[Material for the task]:
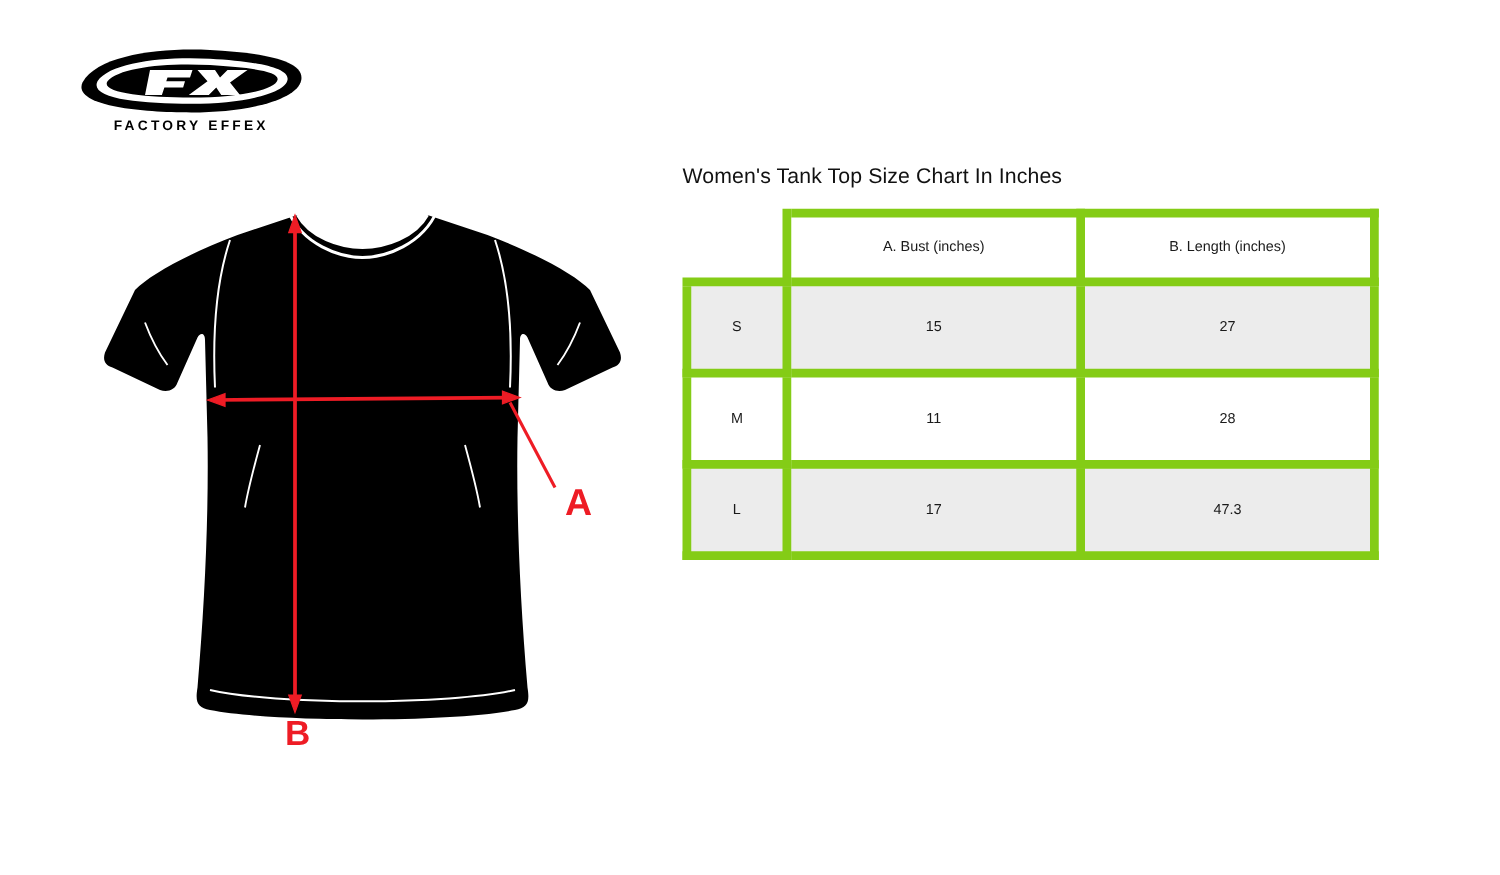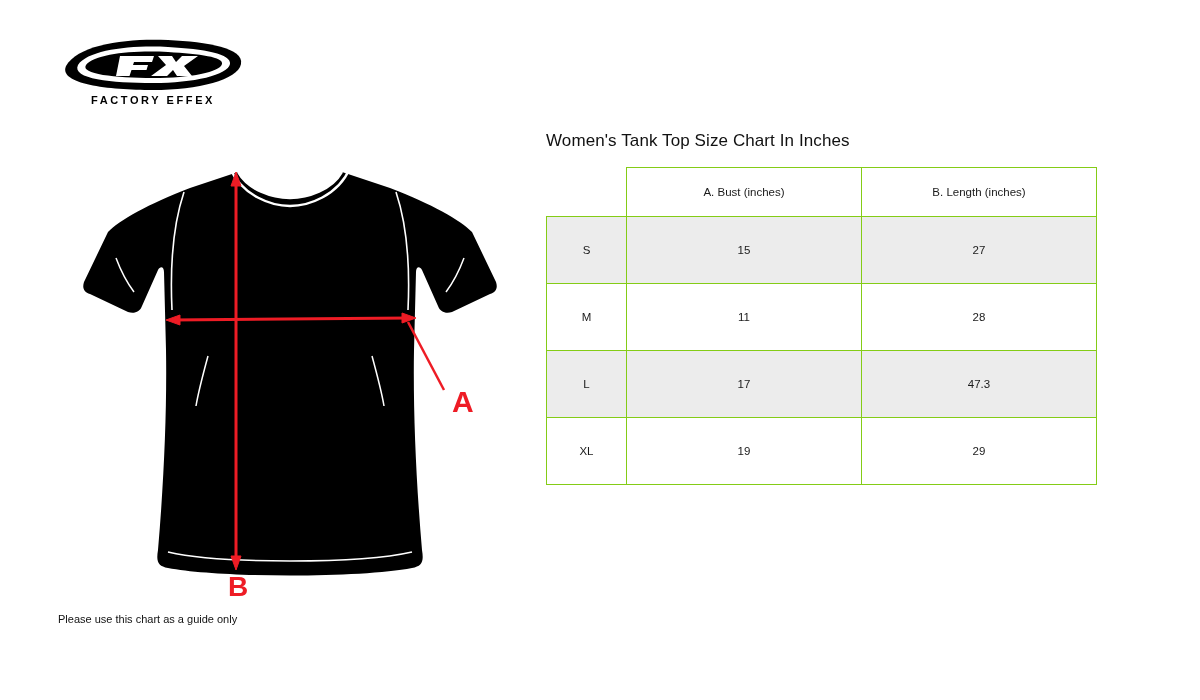"A. Bust (inches)" #size-table th, #size-table td { border: 1px solid #84cc16 -> 7px solid #84cc16 }
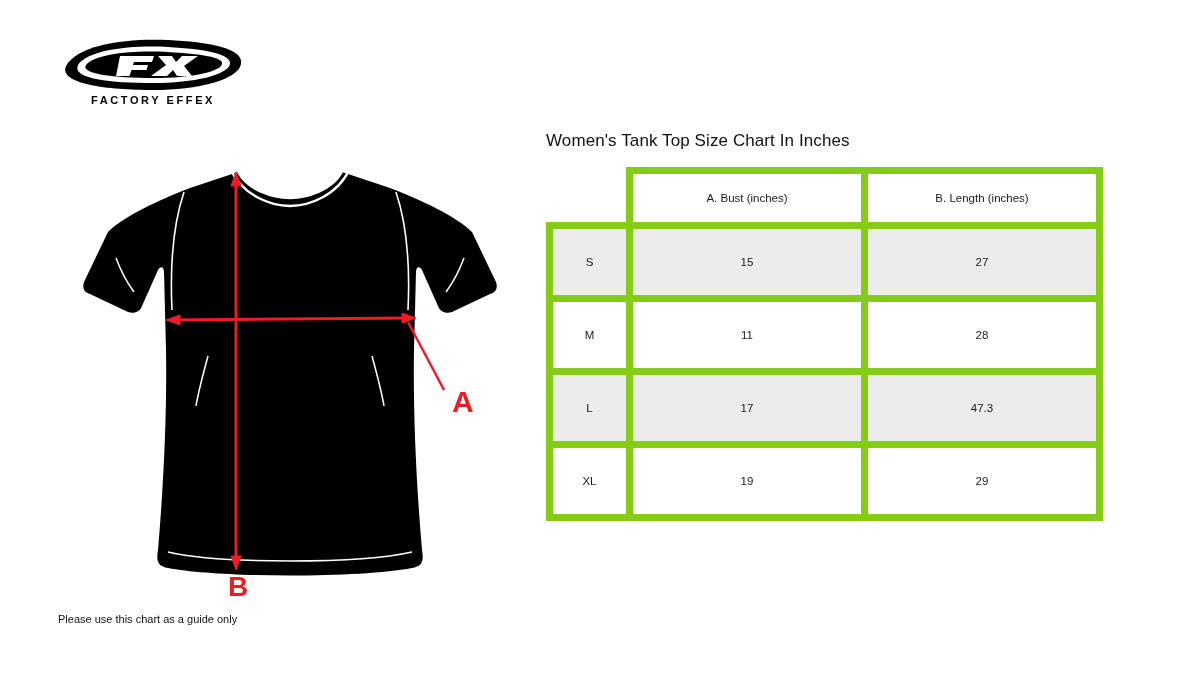"XL" tr { html: <tr> <td>XL</td> <td>19</td> <td>29</td> </tr> -> none }
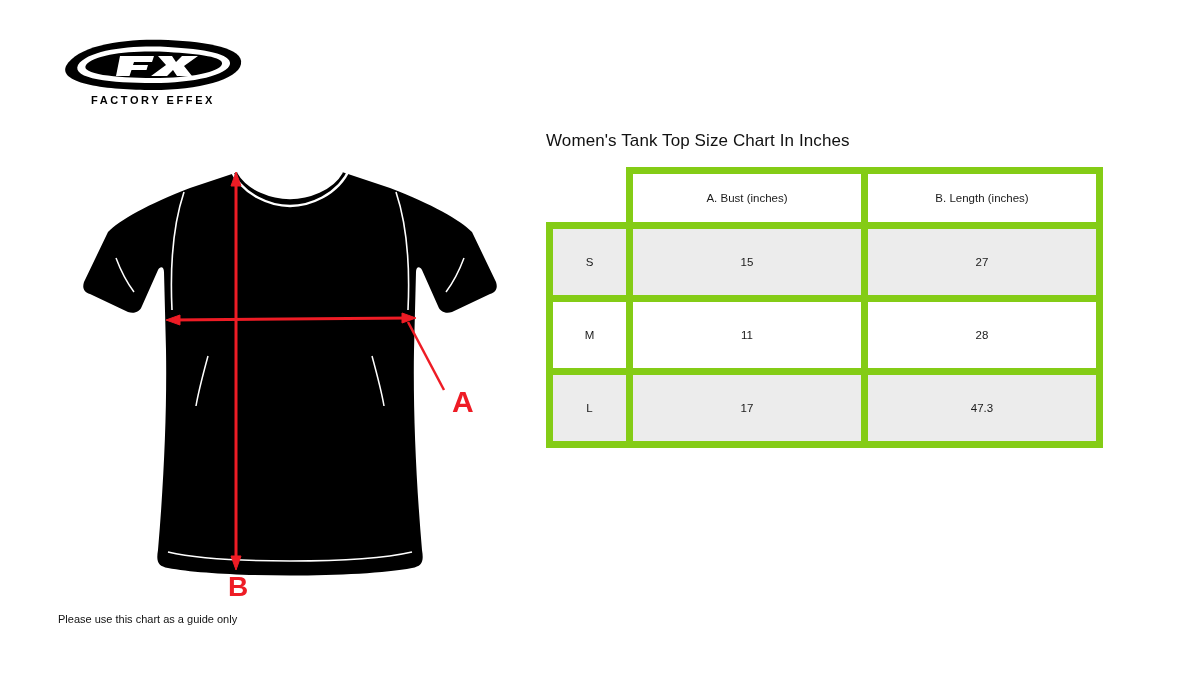"Please use this chart as" div { html: <div>Please use this chart as a guide only</div> -> none }
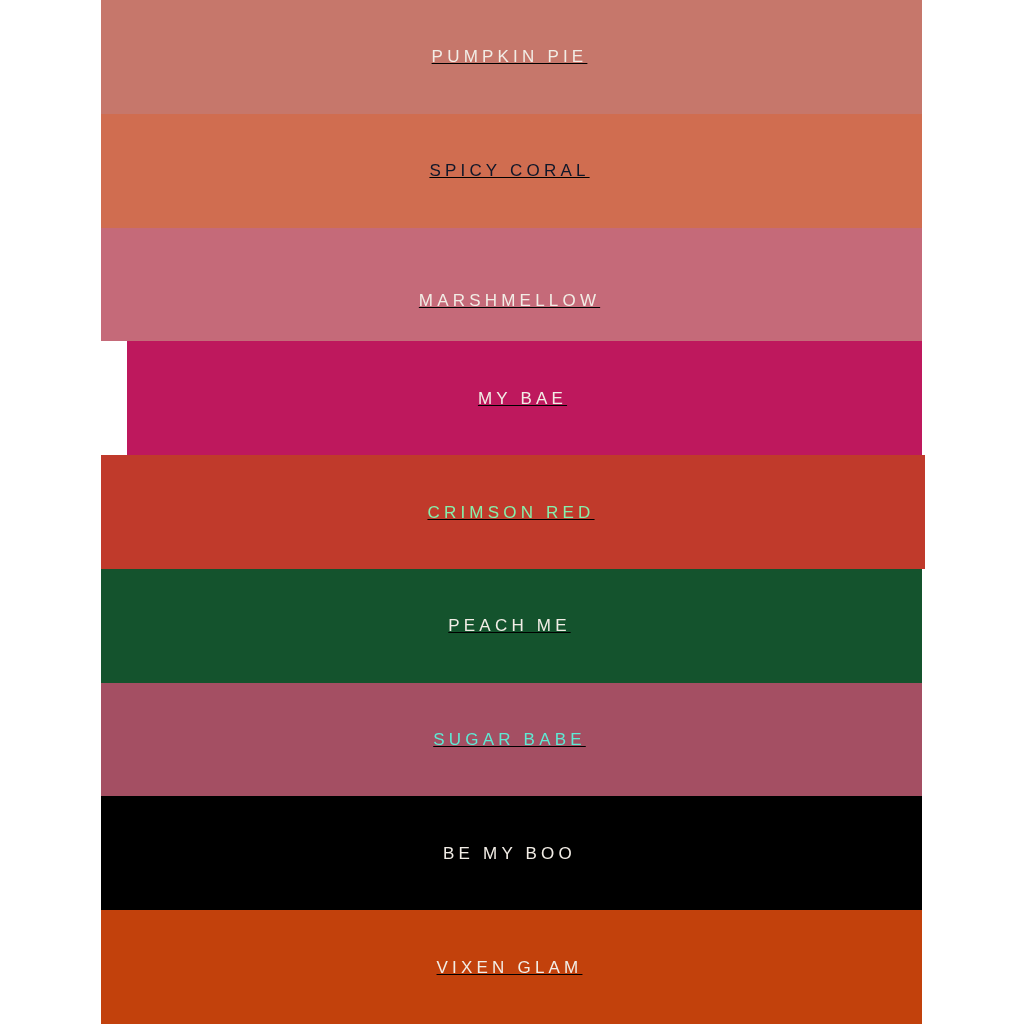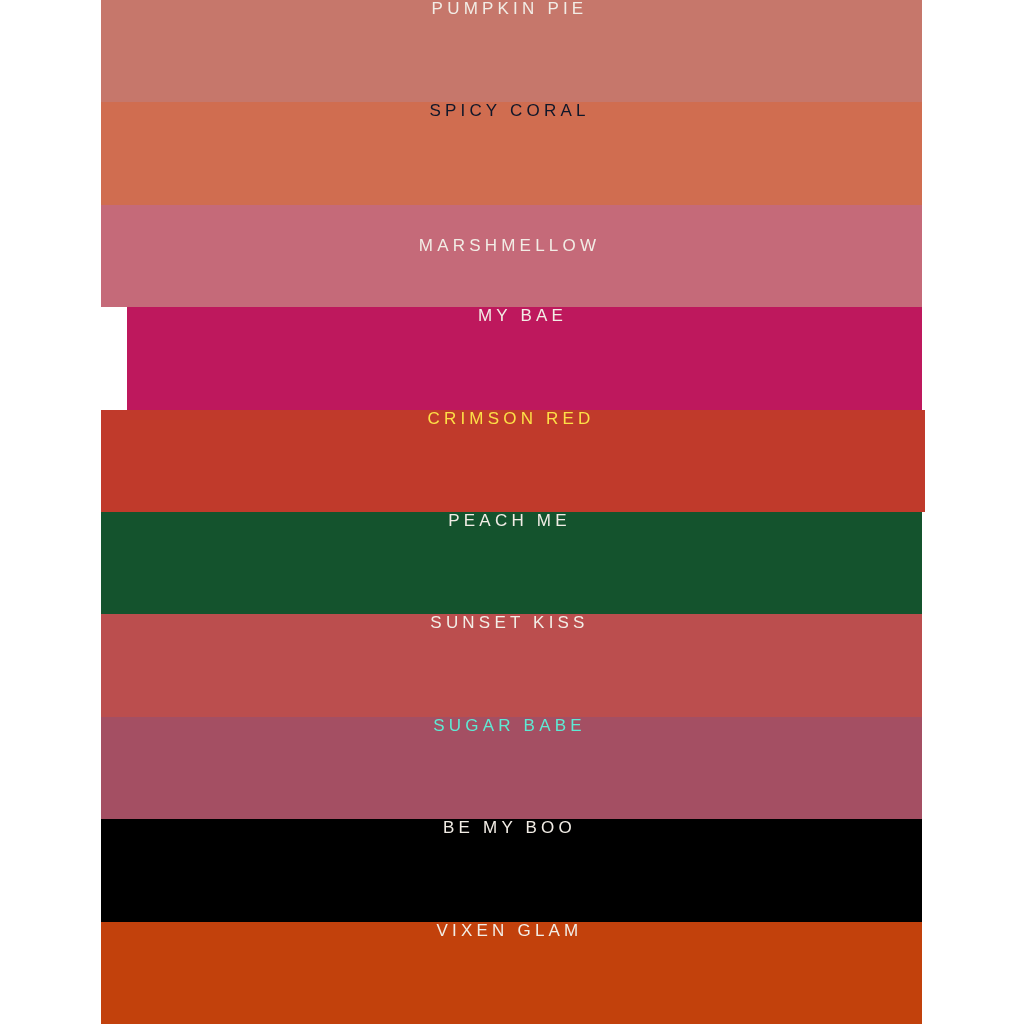"PUMPKIN PIE" .swatch-band { align-items: none -> center; text-decoration: none -> underline }
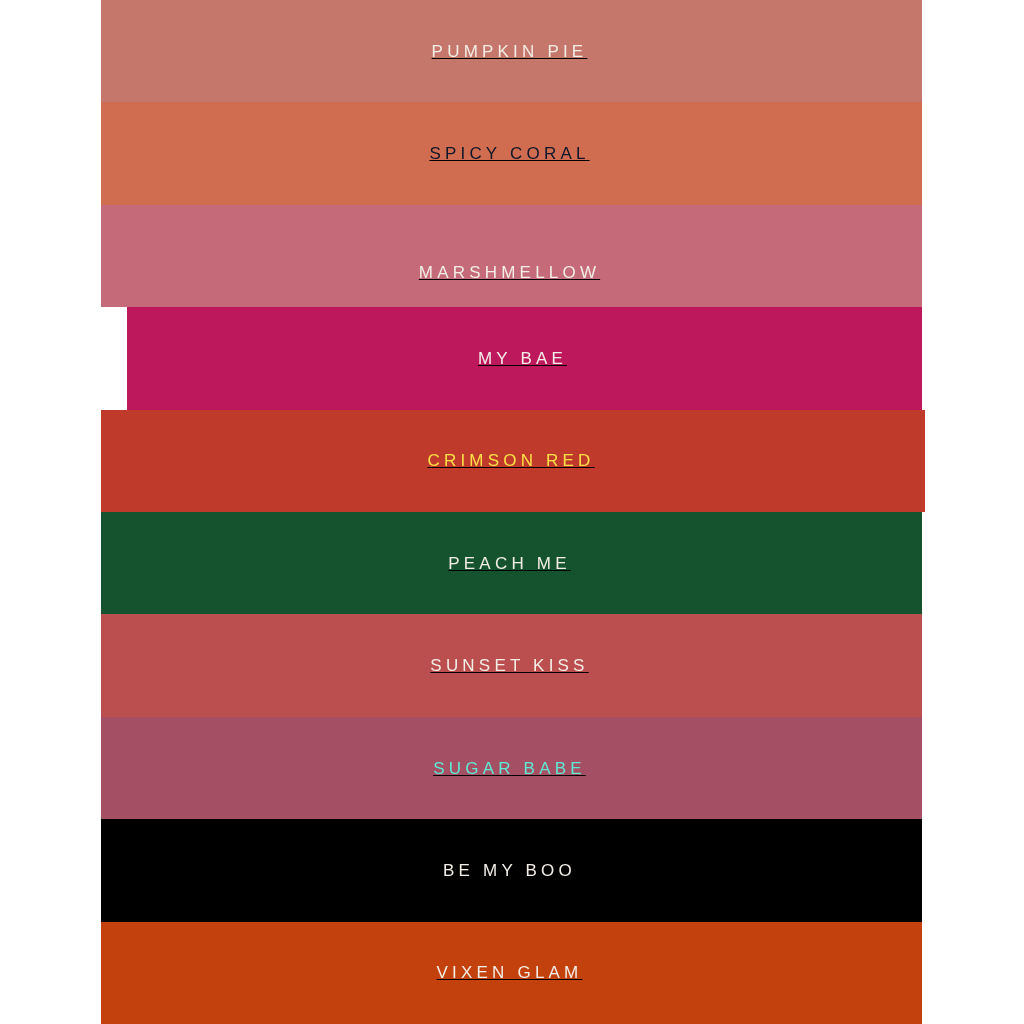"CRIMSON RED" span.swatch-label { color: #fde047 -> #86efac }
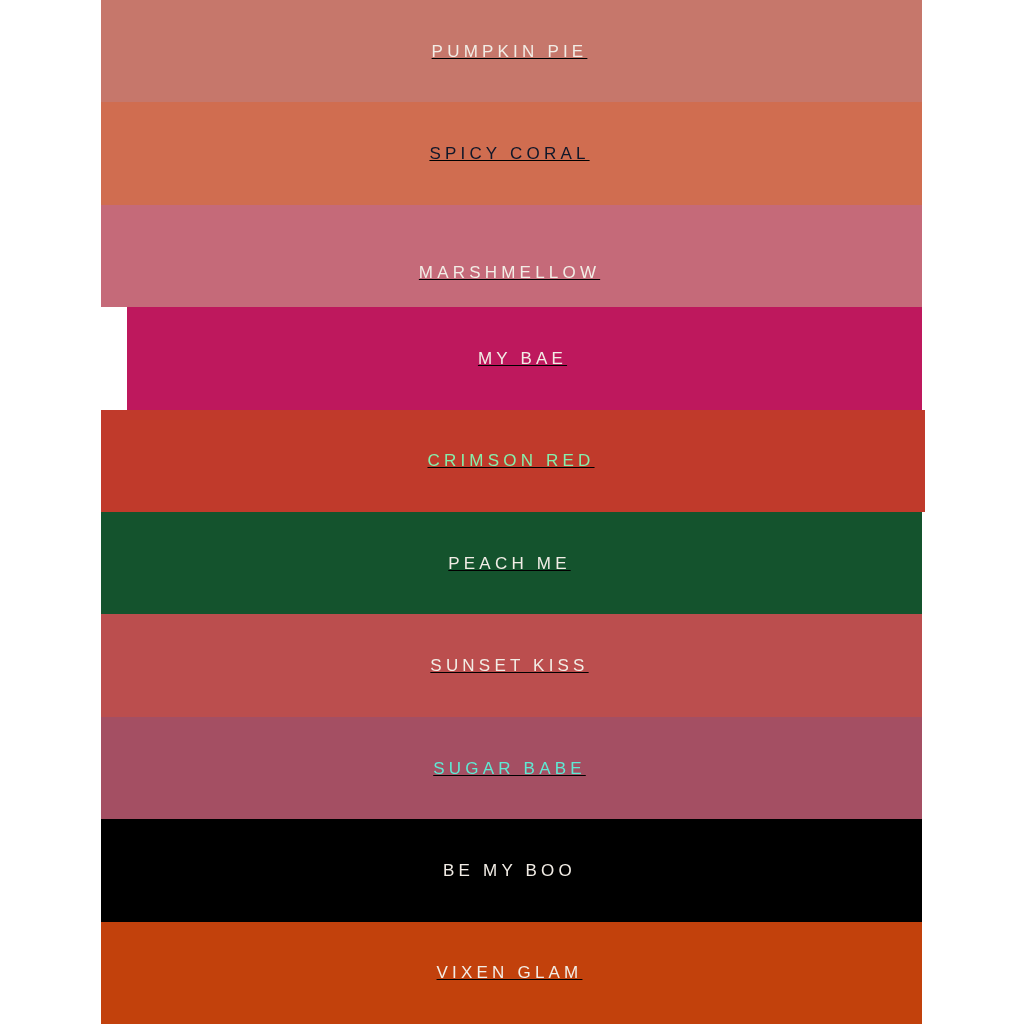"SUNSET KISS" div.swatch-band { html: <div> <span>SUNSET KISS</span> </div> -> none }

[The task]: Copy the entries exactly. Leave out the images.

[Finished task]:
"A. Bust (inches)" #size-table th, #size-table td { border: 1px solid #84cc16 -> 7px solid #84cc16 }
"XL" tr { html: <tr> <td>XL</td> <td>19</td> <td>29</td> </tr> -> none }
"Please use this chart as" div { html: <div>Please use this chart as a guide only</div> -> none }
"PUMPKIN PIE" .swatch-band { align-items: none -> center; text-decoration: none -> underline }
"CRIMSON RED" span.swatch-label { color: #fde047 -> #86efac }
"SUNSET KISS" div.swatch-band { html: <div> <span>SUNSET KISS</span> </div> -> none }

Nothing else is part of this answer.